Your instructions:
A copy is needed of each line in the records that has the word "reference".
Working data START
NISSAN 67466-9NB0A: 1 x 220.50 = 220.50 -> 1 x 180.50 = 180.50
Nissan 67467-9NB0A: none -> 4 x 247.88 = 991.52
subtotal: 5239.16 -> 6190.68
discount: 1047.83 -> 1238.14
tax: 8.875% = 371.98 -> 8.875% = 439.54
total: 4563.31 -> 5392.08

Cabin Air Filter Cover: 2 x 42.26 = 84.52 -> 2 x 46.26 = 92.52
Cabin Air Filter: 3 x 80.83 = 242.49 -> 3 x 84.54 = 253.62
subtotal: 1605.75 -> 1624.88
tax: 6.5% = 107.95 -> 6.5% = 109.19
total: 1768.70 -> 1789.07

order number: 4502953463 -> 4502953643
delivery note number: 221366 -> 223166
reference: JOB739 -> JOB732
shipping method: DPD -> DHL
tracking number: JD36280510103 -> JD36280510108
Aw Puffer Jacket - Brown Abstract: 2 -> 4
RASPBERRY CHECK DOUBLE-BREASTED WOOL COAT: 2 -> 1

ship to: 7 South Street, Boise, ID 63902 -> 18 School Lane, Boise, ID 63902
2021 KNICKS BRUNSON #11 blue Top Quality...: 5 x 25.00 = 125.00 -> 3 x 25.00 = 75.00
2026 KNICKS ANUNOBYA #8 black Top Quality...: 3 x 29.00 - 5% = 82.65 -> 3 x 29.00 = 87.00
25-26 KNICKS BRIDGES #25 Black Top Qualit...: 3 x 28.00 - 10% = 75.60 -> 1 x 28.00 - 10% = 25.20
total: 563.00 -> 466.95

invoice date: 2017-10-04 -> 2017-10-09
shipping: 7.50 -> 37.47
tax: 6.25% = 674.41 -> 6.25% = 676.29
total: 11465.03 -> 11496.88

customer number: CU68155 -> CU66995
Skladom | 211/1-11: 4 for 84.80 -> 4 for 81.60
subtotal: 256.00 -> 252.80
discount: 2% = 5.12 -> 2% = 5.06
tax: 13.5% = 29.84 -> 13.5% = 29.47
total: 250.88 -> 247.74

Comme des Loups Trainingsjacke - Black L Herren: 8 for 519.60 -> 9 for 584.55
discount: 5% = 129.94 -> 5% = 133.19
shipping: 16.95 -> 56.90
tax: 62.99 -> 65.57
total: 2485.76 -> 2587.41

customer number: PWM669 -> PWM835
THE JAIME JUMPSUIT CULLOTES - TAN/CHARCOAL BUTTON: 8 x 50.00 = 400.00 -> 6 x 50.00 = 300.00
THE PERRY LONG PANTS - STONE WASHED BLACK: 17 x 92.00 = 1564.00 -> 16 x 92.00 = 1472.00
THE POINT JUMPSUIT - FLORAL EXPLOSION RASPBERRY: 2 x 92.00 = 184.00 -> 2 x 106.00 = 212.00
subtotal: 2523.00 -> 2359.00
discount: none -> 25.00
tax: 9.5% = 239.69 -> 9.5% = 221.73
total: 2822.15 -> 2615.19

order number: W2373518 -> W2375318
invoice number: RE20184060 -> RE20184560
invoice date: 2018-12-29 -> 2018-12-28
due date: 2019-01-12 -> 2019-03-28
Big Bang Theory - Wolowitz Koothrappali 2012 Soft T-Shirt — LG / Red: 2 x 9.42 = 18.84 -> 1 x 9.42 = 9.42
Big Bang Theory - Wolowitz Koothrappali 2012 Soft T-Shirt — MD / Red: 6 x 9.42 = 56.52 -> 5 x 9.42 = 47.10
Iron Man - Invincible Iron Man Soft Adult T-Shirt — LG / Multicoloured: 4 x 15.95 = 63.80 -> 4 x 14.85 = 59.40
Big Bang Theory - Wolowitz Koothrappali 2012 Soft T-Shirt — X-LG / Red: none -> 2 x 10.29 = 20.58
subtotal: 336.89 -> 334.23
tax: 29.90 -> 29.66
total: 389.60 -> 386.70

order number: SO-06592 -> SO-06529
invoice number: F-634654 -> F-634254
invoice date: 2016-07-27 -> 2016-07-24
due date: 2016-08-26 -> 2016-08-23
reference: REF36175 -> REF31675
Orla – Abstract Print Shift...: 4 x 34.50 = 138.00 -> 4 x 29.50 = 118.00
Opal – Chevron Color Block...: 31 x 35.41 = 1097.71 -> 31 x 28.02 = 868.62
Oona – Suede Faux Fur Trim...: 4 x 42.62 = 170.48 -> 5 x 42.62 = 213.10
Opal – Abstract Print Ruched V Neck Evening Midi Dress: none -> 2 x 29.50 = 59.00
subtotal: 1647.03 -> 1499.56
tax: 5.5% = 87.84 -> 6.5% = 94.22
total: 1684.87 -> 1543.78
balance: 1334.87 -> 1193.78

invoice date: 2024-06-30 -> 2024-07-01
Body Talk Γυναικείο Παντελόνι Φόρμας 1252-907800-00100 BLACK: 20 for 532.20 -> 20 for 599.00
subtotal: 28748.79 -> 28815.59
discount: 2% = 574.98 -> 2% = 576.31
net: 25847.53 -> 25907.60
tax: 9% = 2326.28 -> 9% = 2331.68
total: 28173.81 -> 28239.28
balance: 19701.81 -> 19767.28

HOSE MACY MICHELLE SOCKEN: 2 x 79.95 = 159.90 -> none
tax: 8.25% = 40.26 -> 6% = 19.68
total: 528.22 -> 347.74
Working data END
Reply:
reference: JOB739 -> JOB732
reference: REF36175 -> REF31675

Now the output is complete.